“Propomos um reembolso de despesas contra a entrega de fatura na aquisição de bilhetes em equipamentos culturais que venham a aderir a este programa”, afirmou o vereador da Cultura, Diogo Moura (CDS-PP), no âmbito de uma audição sobre o orçamento municipal para 2022, realizada por videoconferência, com os deputados da Assembleia Municipal de Lisboa.

O vereador referiu que esse apoio esta incluído na dotação orçamental de um milhão de euros para o setor da cultura através do programa Recuperar+, que tem previstos no total 13 milhões de euros, a fundo perdido, para “relançar a economia”.

“Este um milhão de euros seria, por um lado, para apoiar o setor cultural de forma direta aos que ainda estão a sofrer com aquilo que são os efeitos da pandemia e, por outro lado, olhando para o futuro a ajudá-los naquilo que é a capacitação digital, mas por outro lado também criar um estímulo ao consumo e à fruição cultural”, explicou o autarca do CDS-PP.

Na área da capacitação digital, apoio será para “despesas relacionadas com a promoção da presença digital das entidades, profissionalização das comunicações, formação em ‘marketing online’, ‘streaming’ e aquisição de ‘hardware’ e ‘software’”, indicou Diogo Moura.

De acordo com o vereador, a proposta de orçamento municipal de Lisboa para 2022 prevê “cerca de 27 milhões de euros” para a área da cultura, valor que é “muito semelhante” ao previsto em 2021, com 27,3 milhões de euros.

Entre as medidas propostas no orçamento está a criação da rede de Espaços de Cultura LXIS, que vem ao encontro da promessa eleitoral de ter um teatro em cada bairro, expôs o vereador da Cultura, explicando que a ideia é responder a uma lacuna que existe de “falta de espaços para vários agentes e para vários artistas poderem apresentar aquilo que são os seus projetos”.

“É exatamente criar esta resposta àqueles que não têm espaços para ensaios, que não têm espaços formativos e que não têm espaços para poder atuar, portanto estamos a falar de espaços da comunidade”, apontou o autarca, acrescentando que é necessário fazer uma avaliação das necessidades da cidade.

O executivo tem também intenção de avançar com a constituição do Conselho Municipal de Cultura, continuar a promover a ligação da educação com a cultura, construir a solução para o Arquivo Municipal, estudar uma solução definitiva para a Hemeroteca de Lisboa, apostar na melhoria das acessibilidades aos equipamentos municipais quer a nível físico quer a nível intelectual e social, lançar uma base de dados do património classificado em formato digital e a preparação da candidatura da calçada portuguesa a Património Cultural Imaterial da Humanidade.

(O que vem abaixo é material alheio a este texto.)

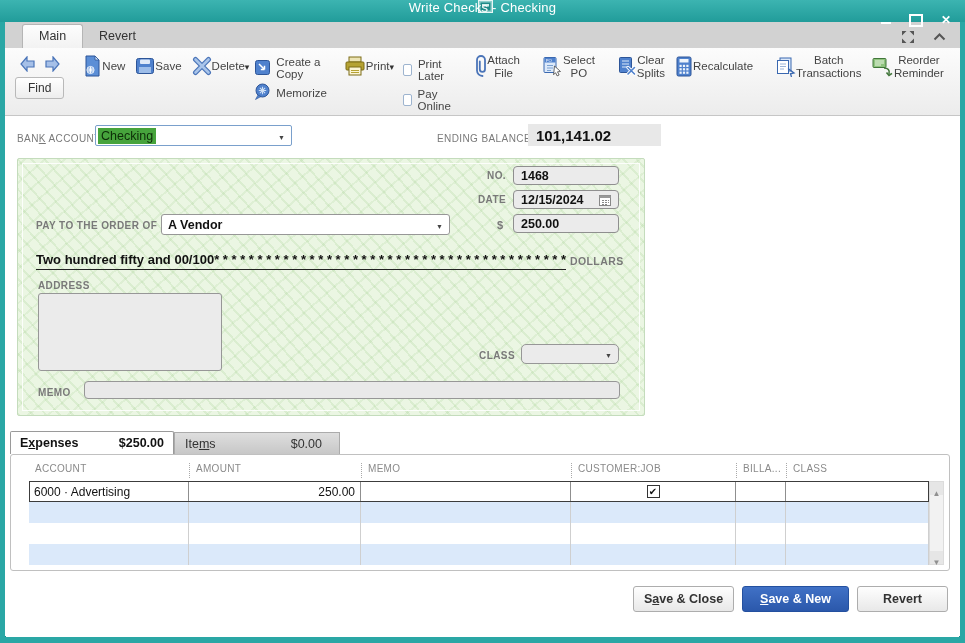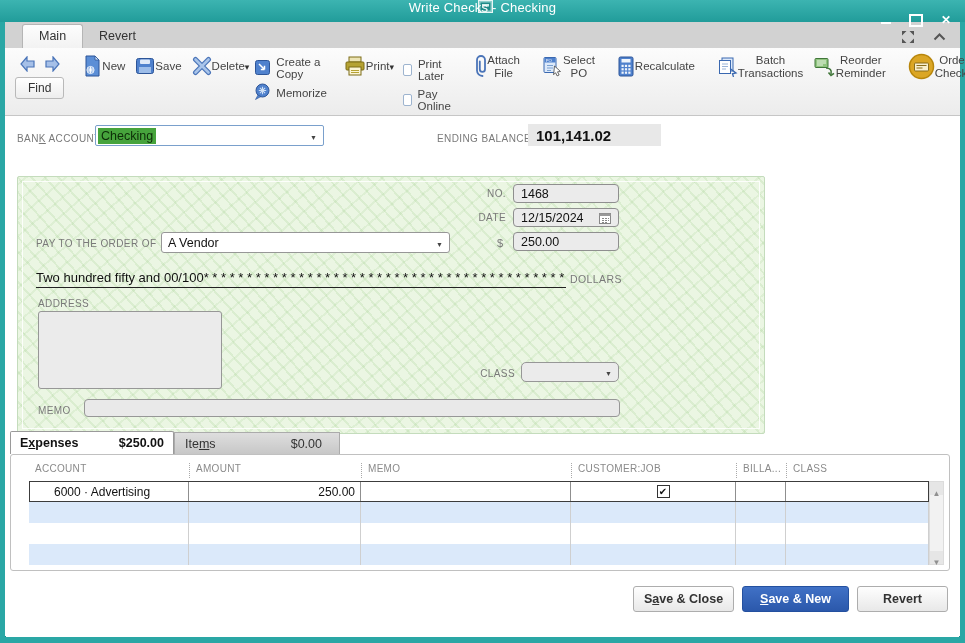"Clear Splits" div.rbtn { html: none -> <div> <span> <svg> <rect></rect> <path></path> <path></path> <path></path> </svg> </span> <span>Clear Splits</span> </div> }
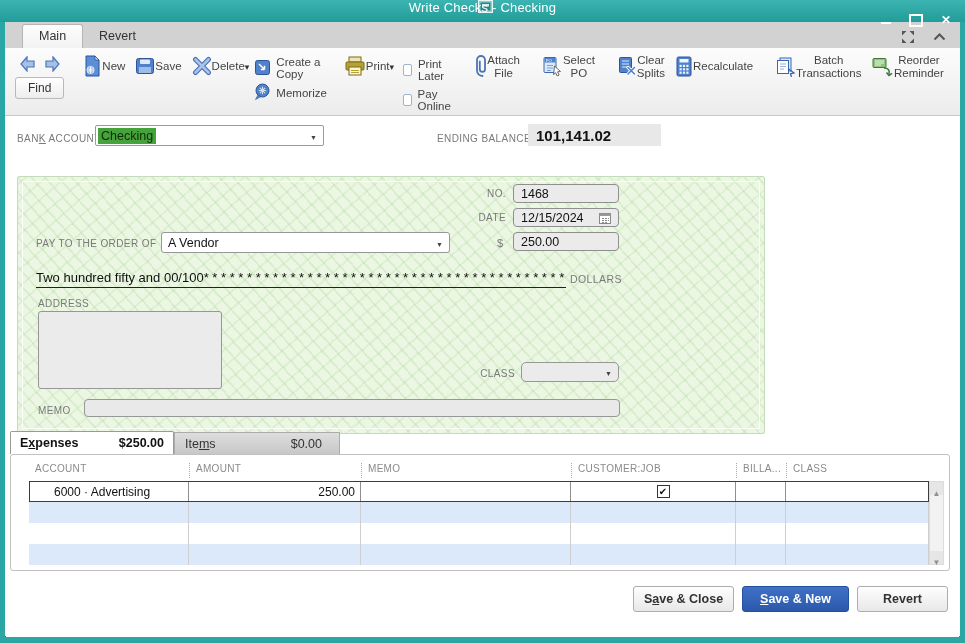"Checking" div.combo { width: 229px -> 197px }
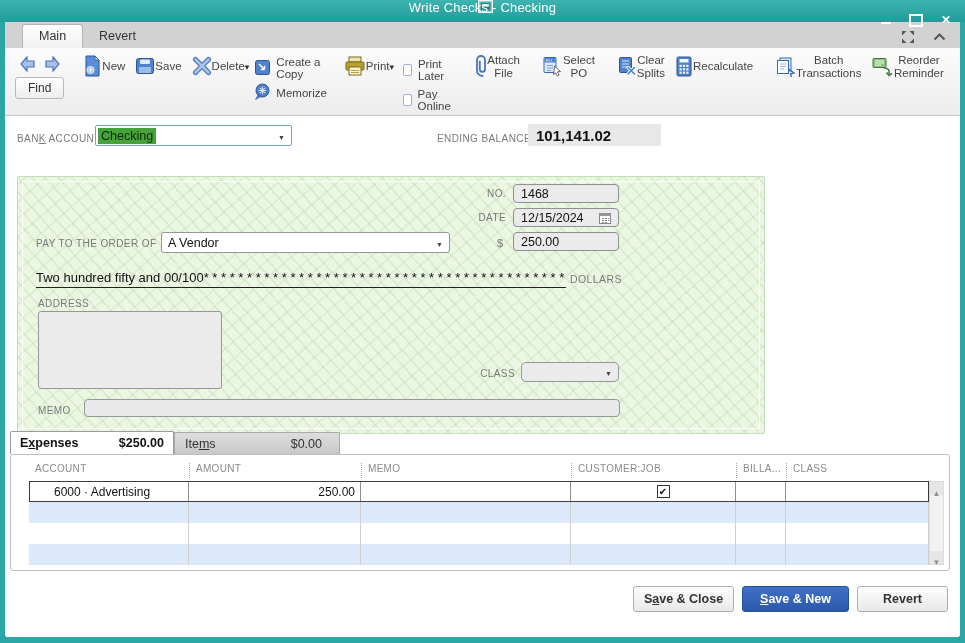"NO." .check { font-weight: none -> bold; top: 60px -> 42px; width: 748px -> 628px }
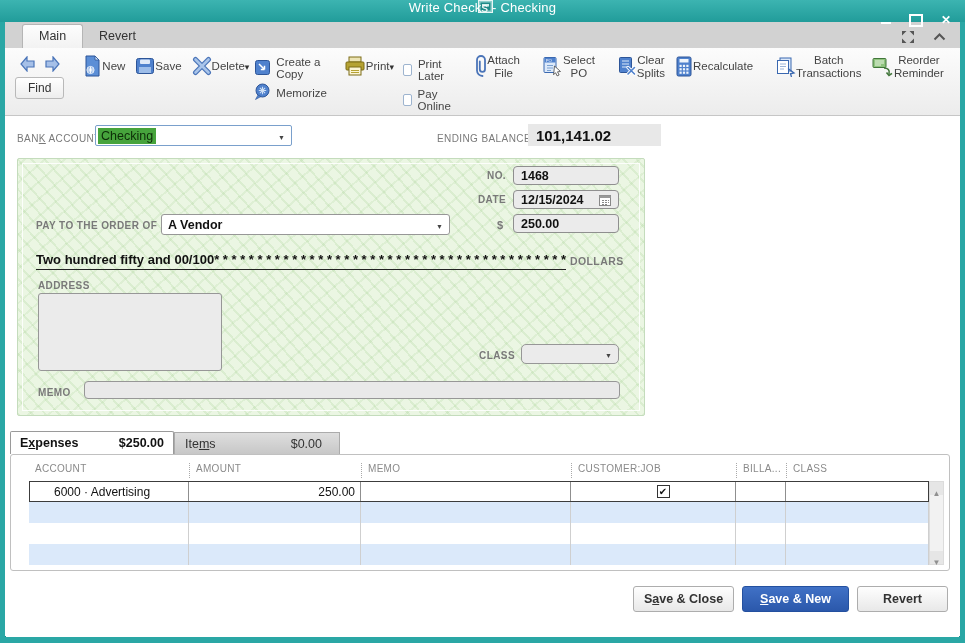"6000 · Advertising" .trow > div { margin-left: 20px -> none }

Na proposta de orçamento municipal está também a comemoração dos 100 anos do Parque Mayer, que se assinalam este ano, assim como a conclusão das obras do Museu do Design e da Moda: MUDE, em que há uma dotação de cinco milhões de euros para este ano e outros cinco milhões para o próximo ano e que se estima que possa abrir ao público “no final do primeiro semestre de 2023”, revelou Diogo Moura.

Outra das proposta, segundo o vereador da Cultura, é a revisão do regulamento de taxas e o licenciamento para a atividade de filmagens na cidade de Lisboa às diferentes escalas de produção local, nacional e internacional: “que possamos distinguir aquilo que são filmagens, nomeadamente cinematográficas, daquilo que são produções comerciais, o valores das taxas são iguais”.

Este é o primeiro orçamento municipal do mandato 2021-2025, sob a presidência do social-democrata Carlos Moedas, em que a proposta apresentada prevê uma despesa de 1,16 mil milhões de euros.

Após a vitória nas eleições autárquicas de setembro de 2021 à frente da coligação “Novos Tempos” (PSD/CDS-PP/MPT/PPM/Aliança), Carlos Moedas (PSD) governa o município de Lisboa, mas sem maioria absoluta.

No atual mandato (2021-2025), o executivo é composto por sete eleitos pela coligação “Novos Tempos” – três do PSD, dois do CDS-PP e duas independentes -, que são os únicos com pelouros atribuídos; sete pela coligação “Mais Lisboa” – cinco do PS, um do Livre e uma independente -; dois da coligação PCP/PEV – ambos do PCP -; e uma do BE.